Start of Task input

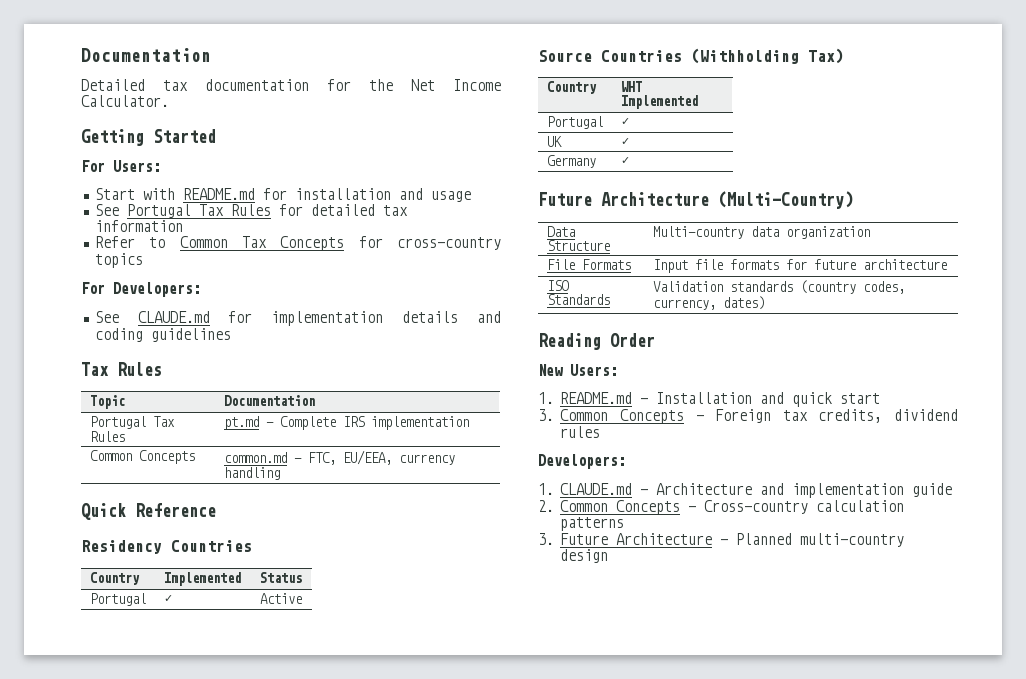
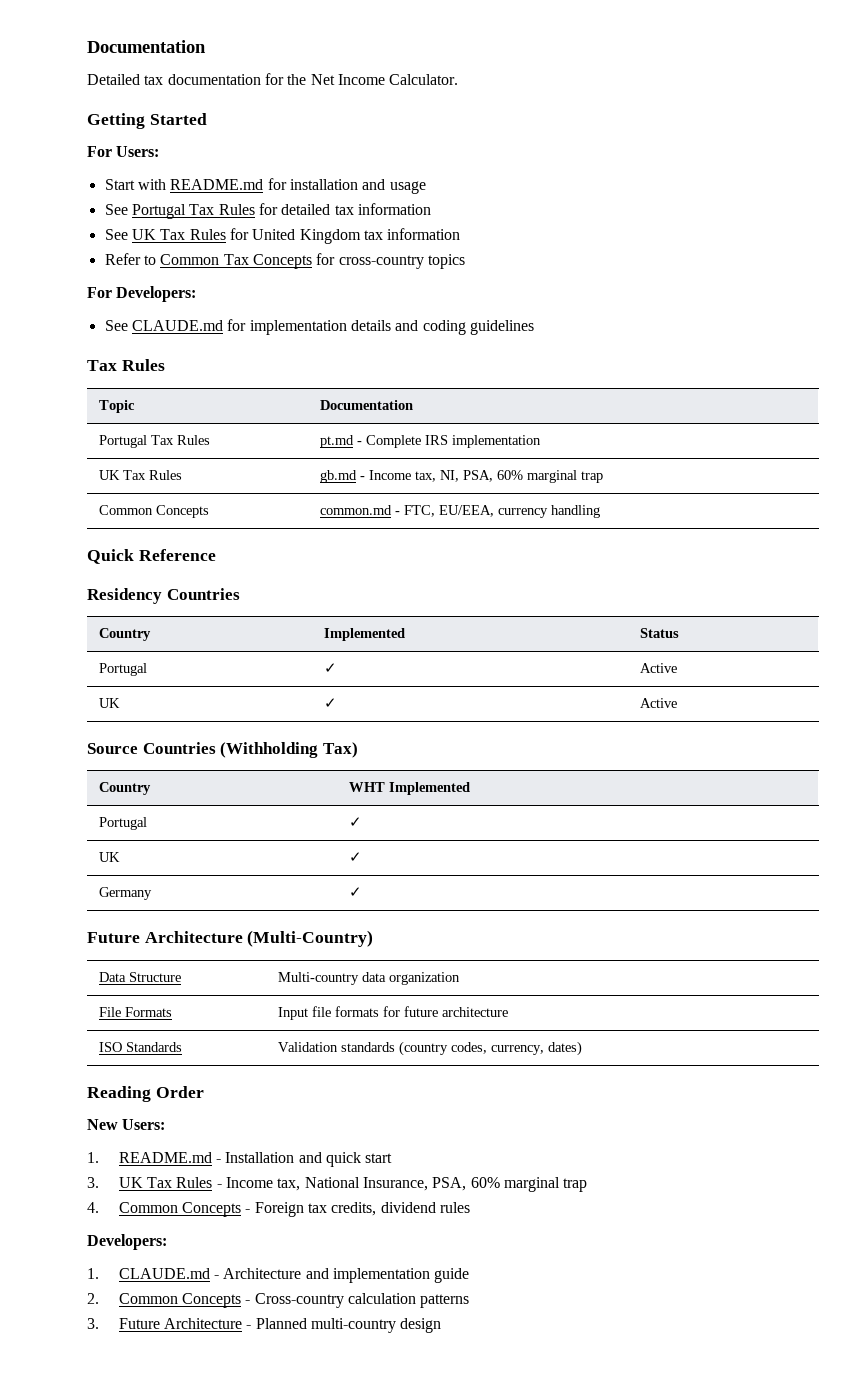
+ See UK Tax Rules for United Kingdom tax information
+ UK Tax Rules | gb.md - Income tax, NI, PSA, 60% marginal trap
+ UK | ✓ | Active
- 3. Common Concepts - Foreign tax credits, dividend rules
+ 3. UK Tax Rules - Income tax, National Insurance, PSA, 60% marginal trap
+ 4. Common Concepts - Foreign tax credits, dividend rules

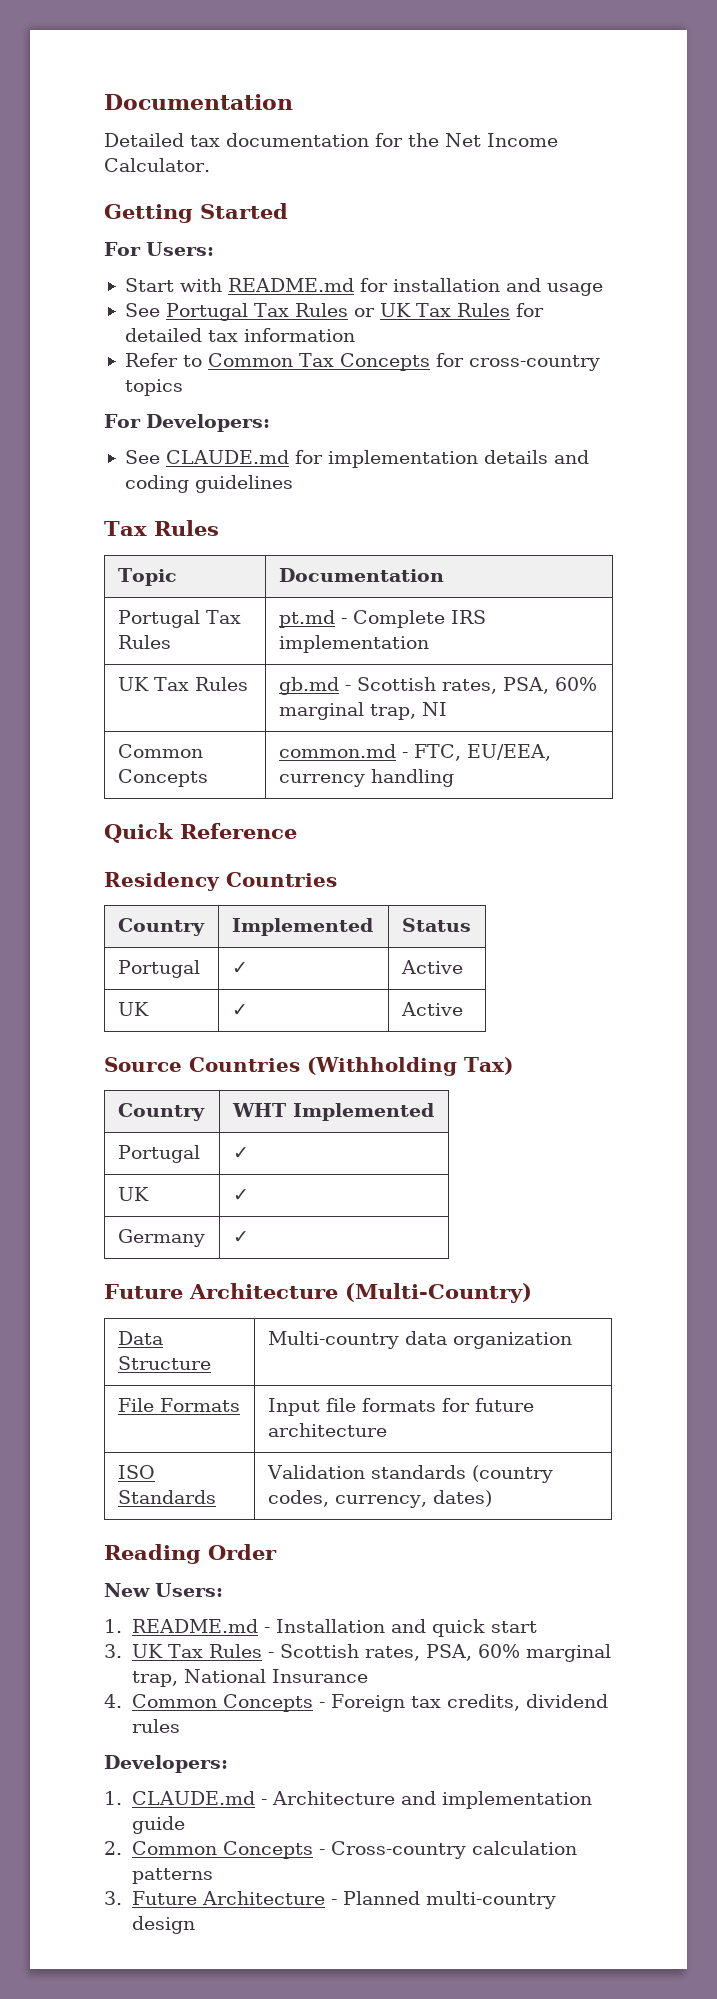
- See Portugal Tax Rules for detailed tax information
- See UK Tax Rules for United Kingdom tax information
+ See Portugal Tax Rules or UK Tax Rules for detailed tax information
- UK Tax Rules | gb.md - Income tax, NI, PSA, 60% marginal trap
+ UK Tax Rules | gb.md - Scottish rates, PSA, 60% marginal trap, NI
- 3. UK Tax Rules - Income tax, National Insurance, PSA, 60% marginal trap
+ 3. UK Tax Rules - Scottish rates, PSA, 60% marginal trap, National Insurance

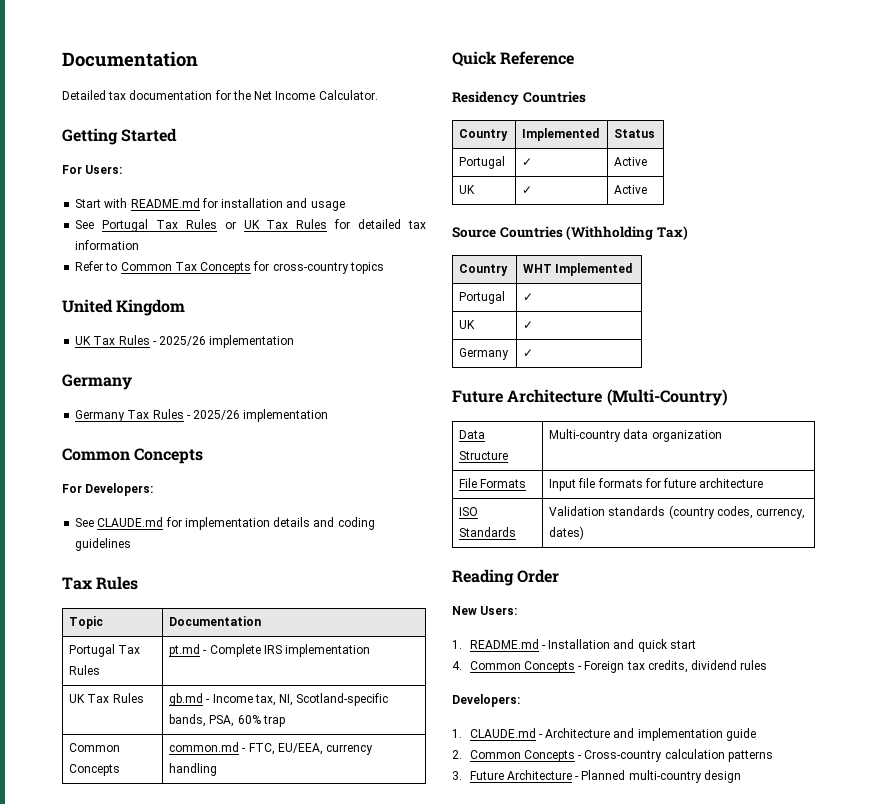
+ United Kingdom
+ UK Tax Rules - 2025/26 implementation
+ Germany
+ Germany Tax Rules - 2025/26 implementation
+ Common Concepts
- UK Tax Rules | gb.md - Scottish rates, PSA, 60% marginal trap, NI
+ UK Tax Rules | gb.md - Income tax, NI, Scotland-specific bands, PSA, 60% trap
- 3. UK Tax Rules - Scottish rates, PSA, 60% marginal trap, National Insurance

End of Task input

Work order: Count every line of the data in which the word "Foreign" appears, and report only the total.

Response: 2